[Excerpted records]:
▼

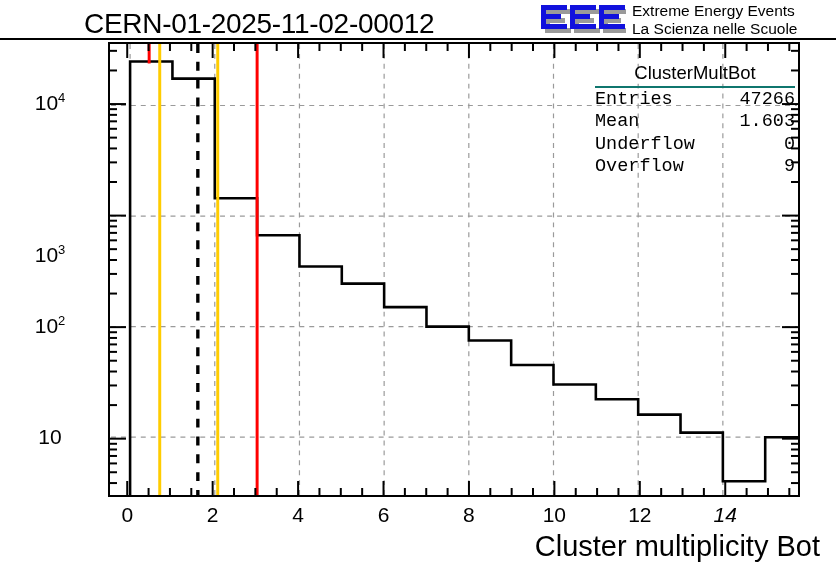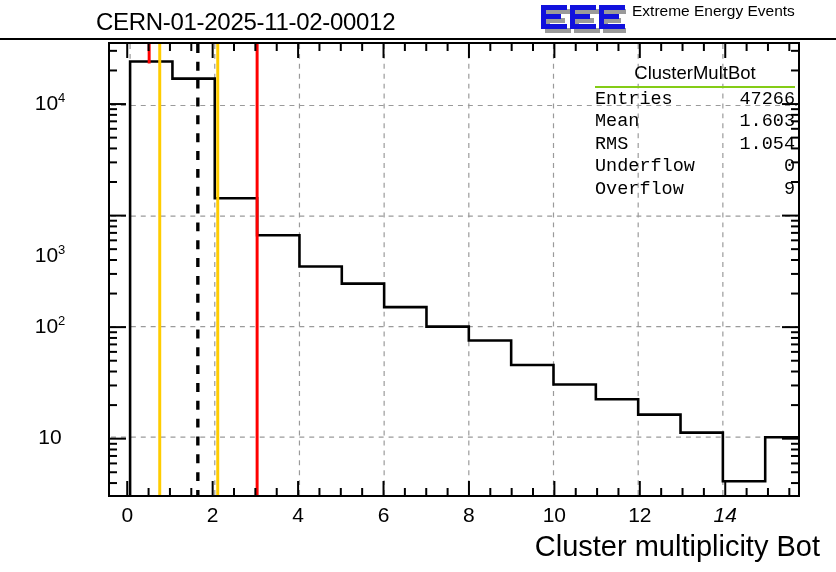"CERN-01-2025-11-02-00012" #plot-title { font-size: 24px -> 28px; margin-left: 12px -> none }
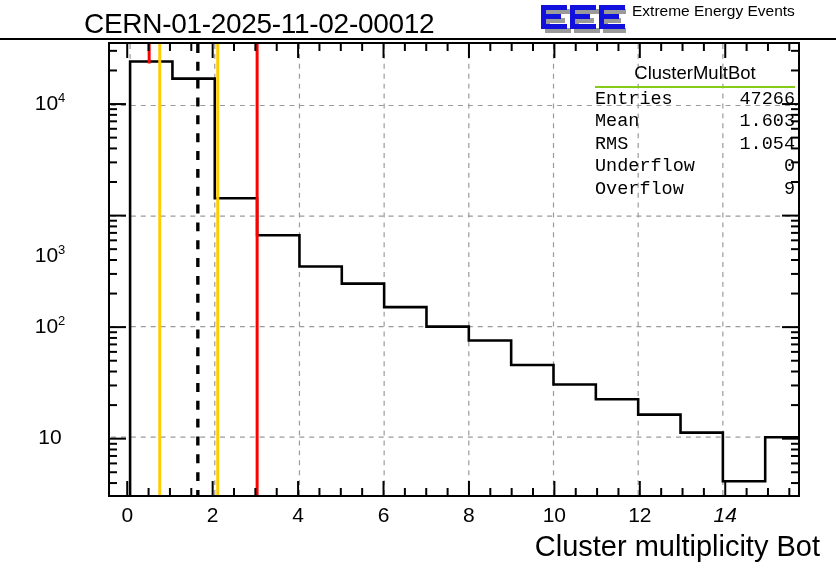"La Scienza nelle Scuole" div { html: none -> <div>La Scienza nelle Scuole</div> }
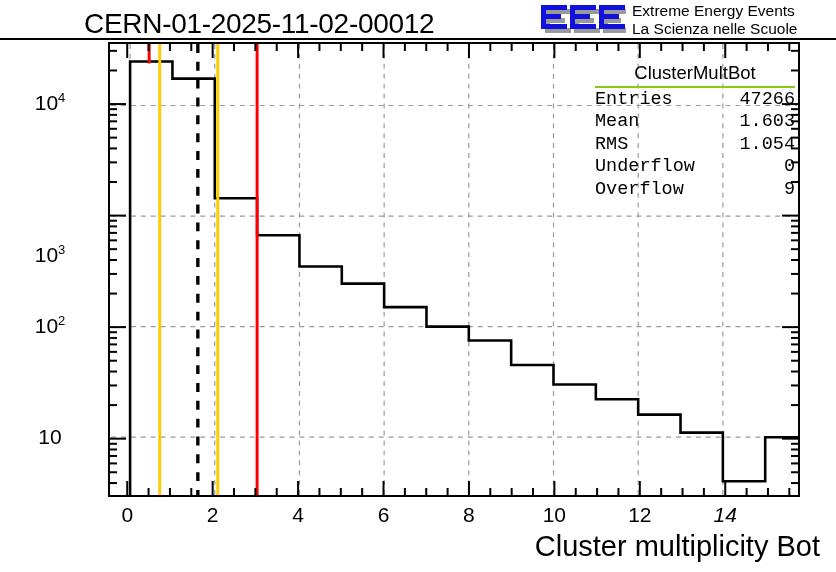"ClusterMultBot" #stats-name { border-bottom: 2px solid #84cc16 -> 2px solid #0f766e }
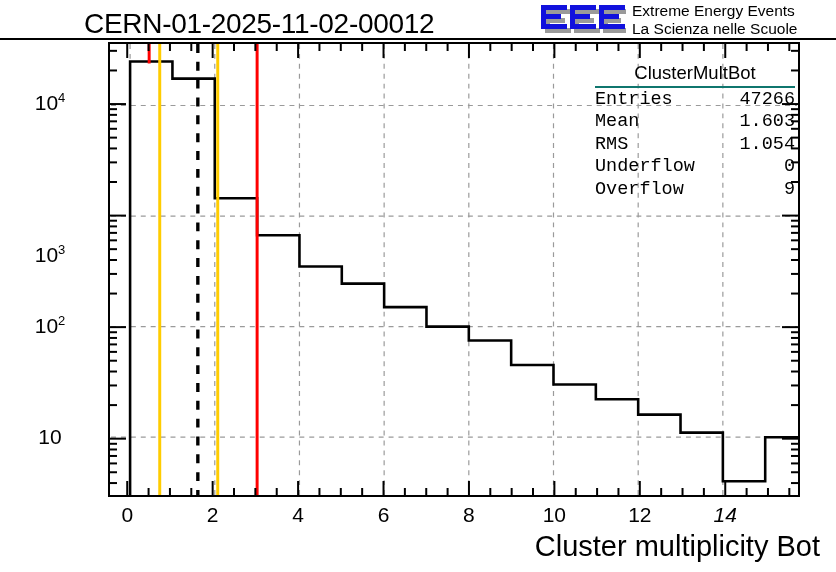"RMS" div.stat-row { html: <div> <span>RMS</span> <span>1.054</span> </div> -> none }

▲
▼

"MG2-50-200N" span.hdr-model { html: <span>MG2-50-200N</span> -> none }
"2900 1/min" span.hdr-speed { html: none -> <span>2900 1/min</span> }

▲
▼

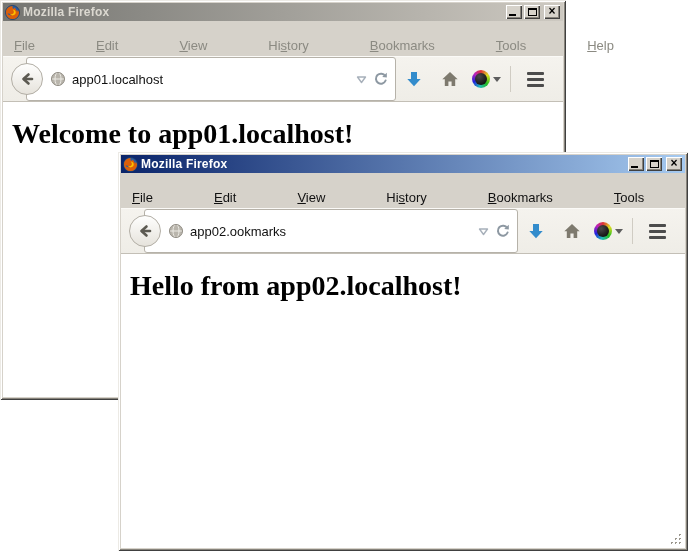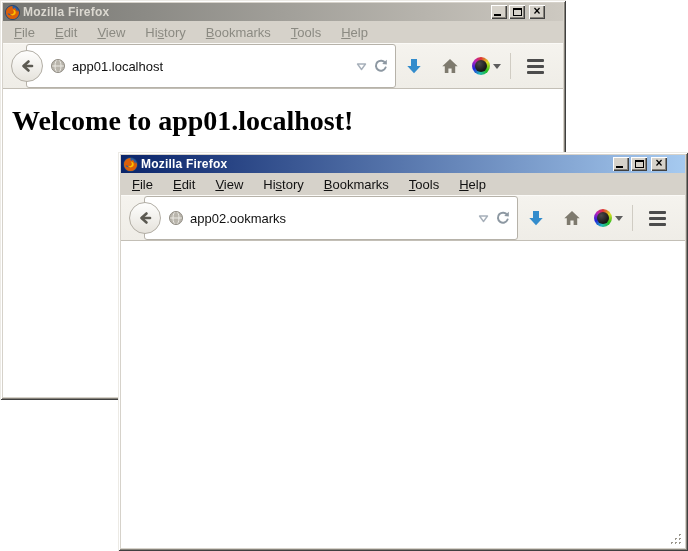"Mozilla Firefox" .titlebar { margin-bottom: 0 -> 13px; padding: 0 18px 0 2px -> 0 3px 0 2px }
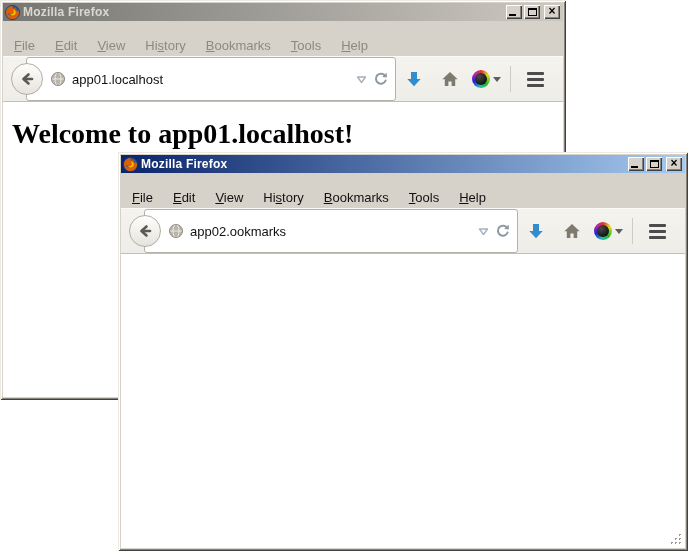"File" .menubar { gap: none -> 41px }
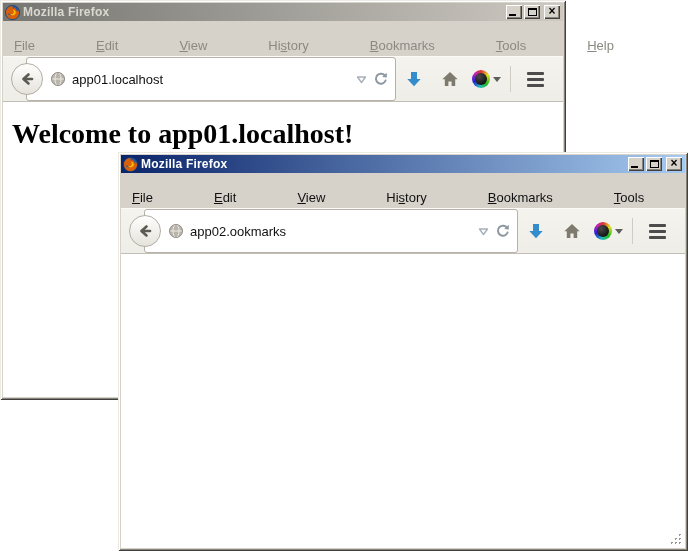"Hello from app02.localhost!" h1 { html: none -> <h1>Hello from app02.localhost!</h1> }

▲

[Required action]: Starting at the line above with "none -> <div>La", output every line exactly up to and including the line with "html: <div> <span>RMS</span>", but none of the pictures.

[Task solution]:
"La Scienza nelle Scuole" div { html: none -> <div>La Scienza nelle Scuole</div> }
"ClusterMultBot" #stats-name { border-bottom: 2px solid #84cc16 -> 2px solid #0f766e }
"RMS" div.stat-row { html: <div> <span>RMS</span> <span>1.054</span> </div> -> none }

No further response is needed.